- GOAL OF THE EXERCISE
From the listing below, extract every line in which the word "none" appears.

- DATA UNDER STUDY
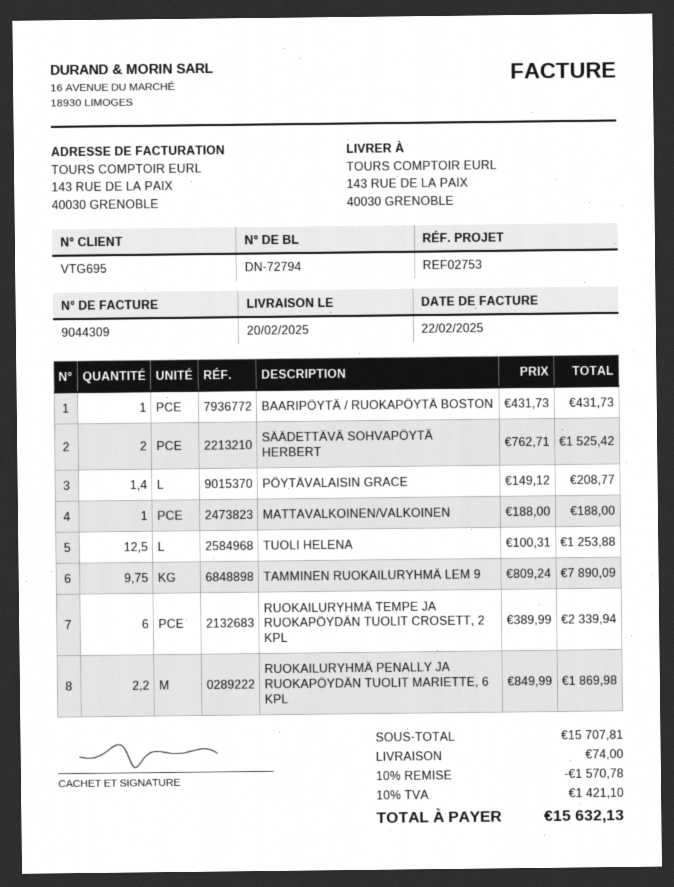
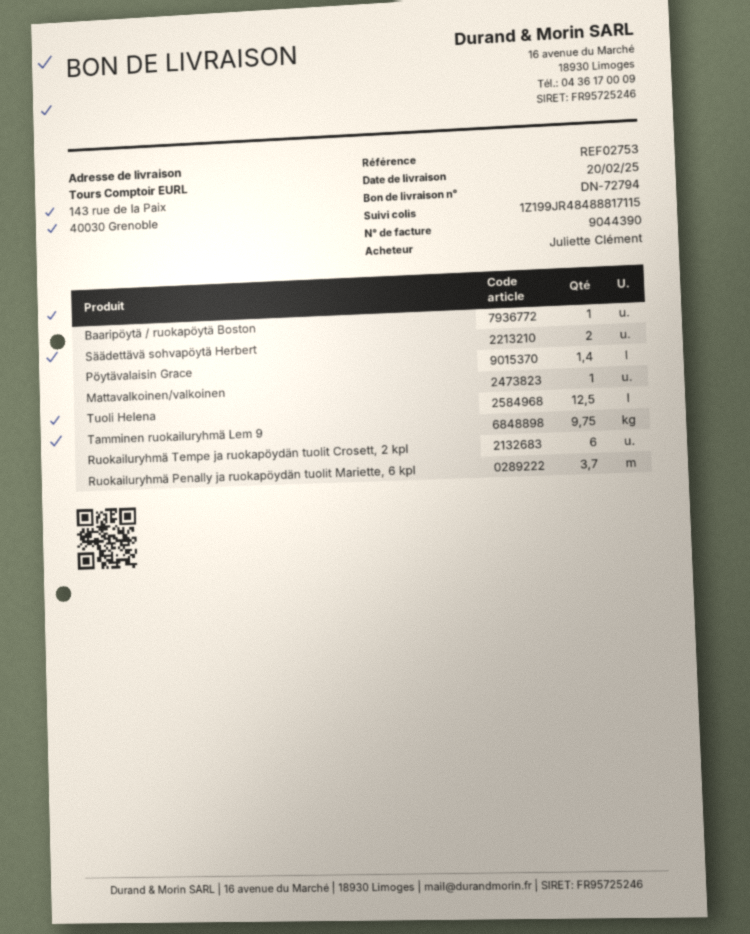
invoice number: 9044309 -> 9044390
RUOKAILURYHMÄ PENALLY JA RUOKAPÖYDÄN TUOLIT MARIETTE, 6 KPL: 2.2 -> 3.7

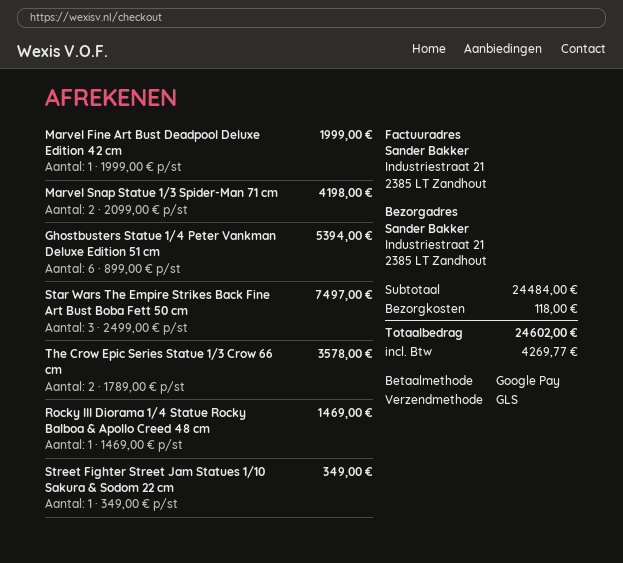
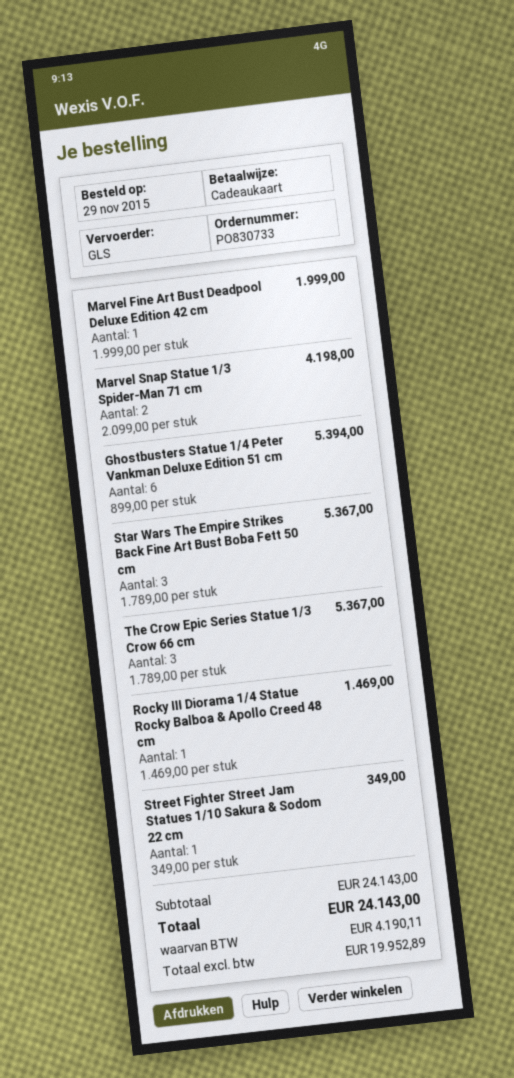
payment method: Google Pay -> gift card
Star Wars The Empire Strikes Back Fine Art Bust Boba Fett 50 cm: 3 x 2499.00 = 7497.00 -> 3 x 1789.00 = 5367.00
The Crow Epic Series Statue 1/3 Crow 66 cm: 2 x 1789.00 = 3578.00 -> 3 x 1789.00 = 5367.00
subtotal: 24484.00 -> 24143.00
shipping: 118.00 -> none
tax: 4269.77 -> 4190.11
total: 24602.00 -> 24143.00

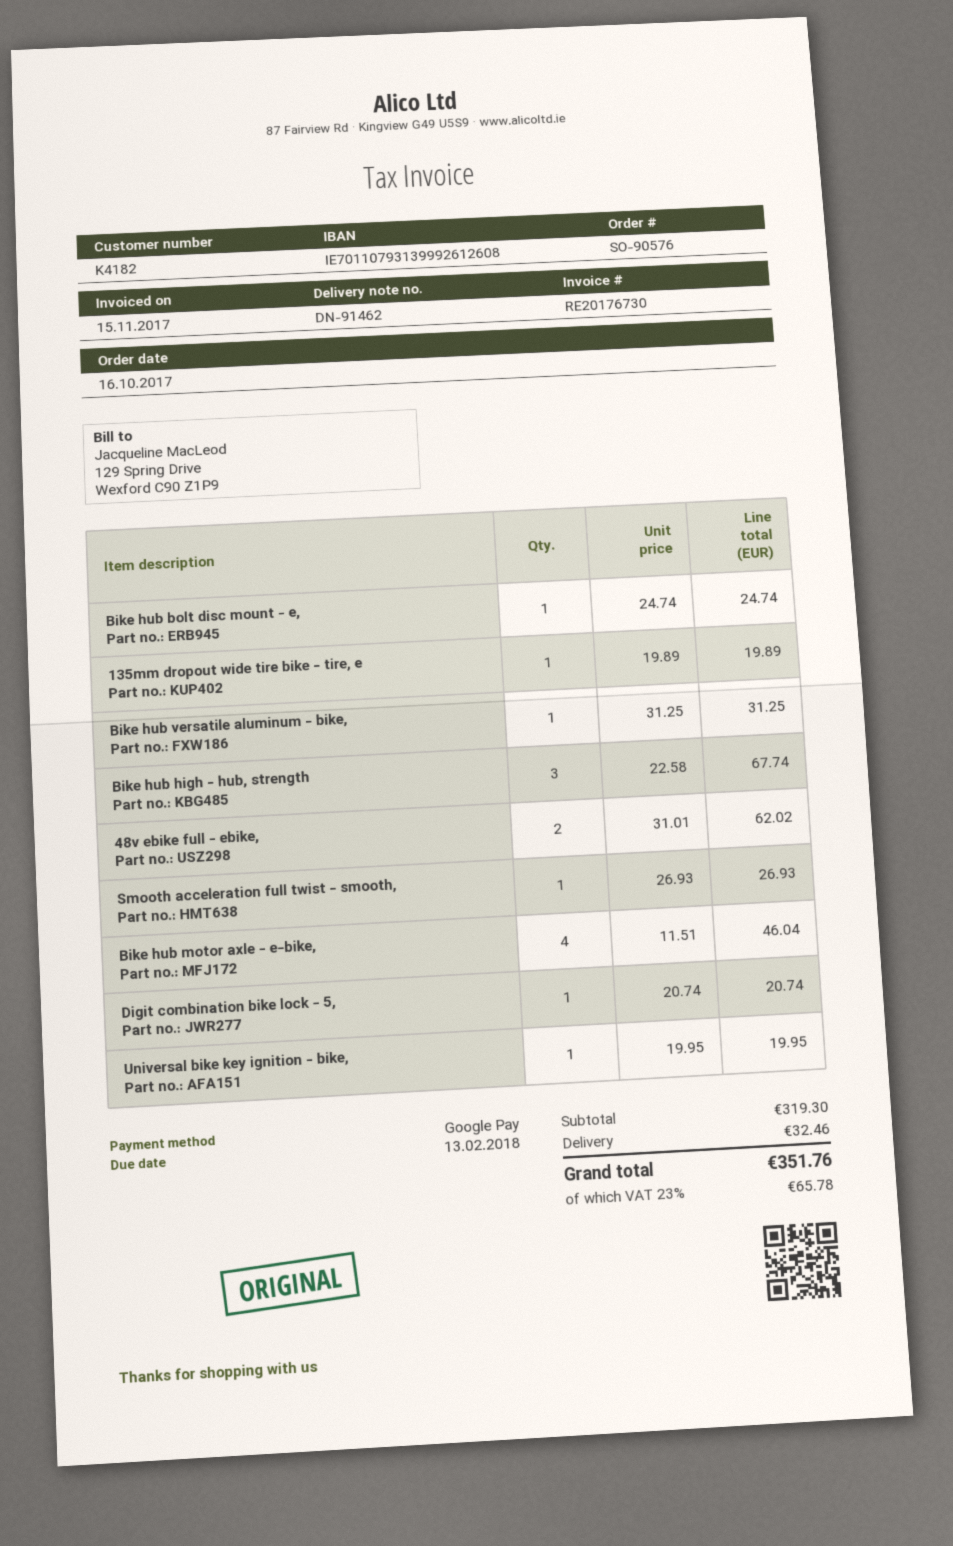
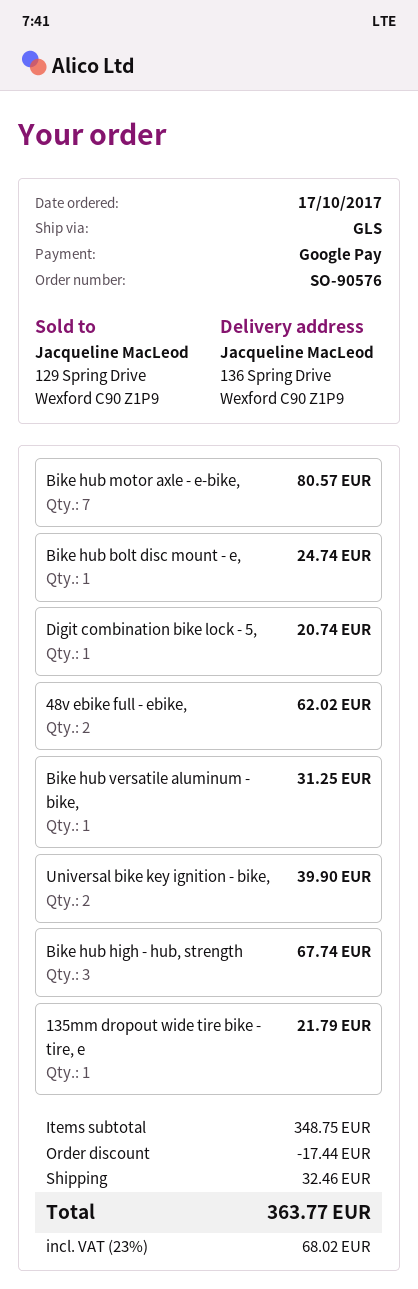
order date: 2017-10-16 -> 2017-10-17
135mm dropout wide tire bike - tire, e: 1 for 19.89 -> 1 for 21.79
Smooth acceleration full twist - smooth,: 1 for 26.93 -> none
Bike hub motor axle - e-bike,: 4 for 46.04 -> 7 for 80.57
Universal bike key ignition - bike,: 1 for 19.95 -> 2 for 39.90
subtotal: 319.30 -> 348.75
discount: none -> 17.44
tax: 23% = 65.78 -> 23% = 68.02
total: 351.76 -> 363.77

- YOUR RESPONSE
shipping: 118.00 -> none
Smooth acceleration full twist - smooth,: 1 for 26.93 -> none
discount: none -> 17.44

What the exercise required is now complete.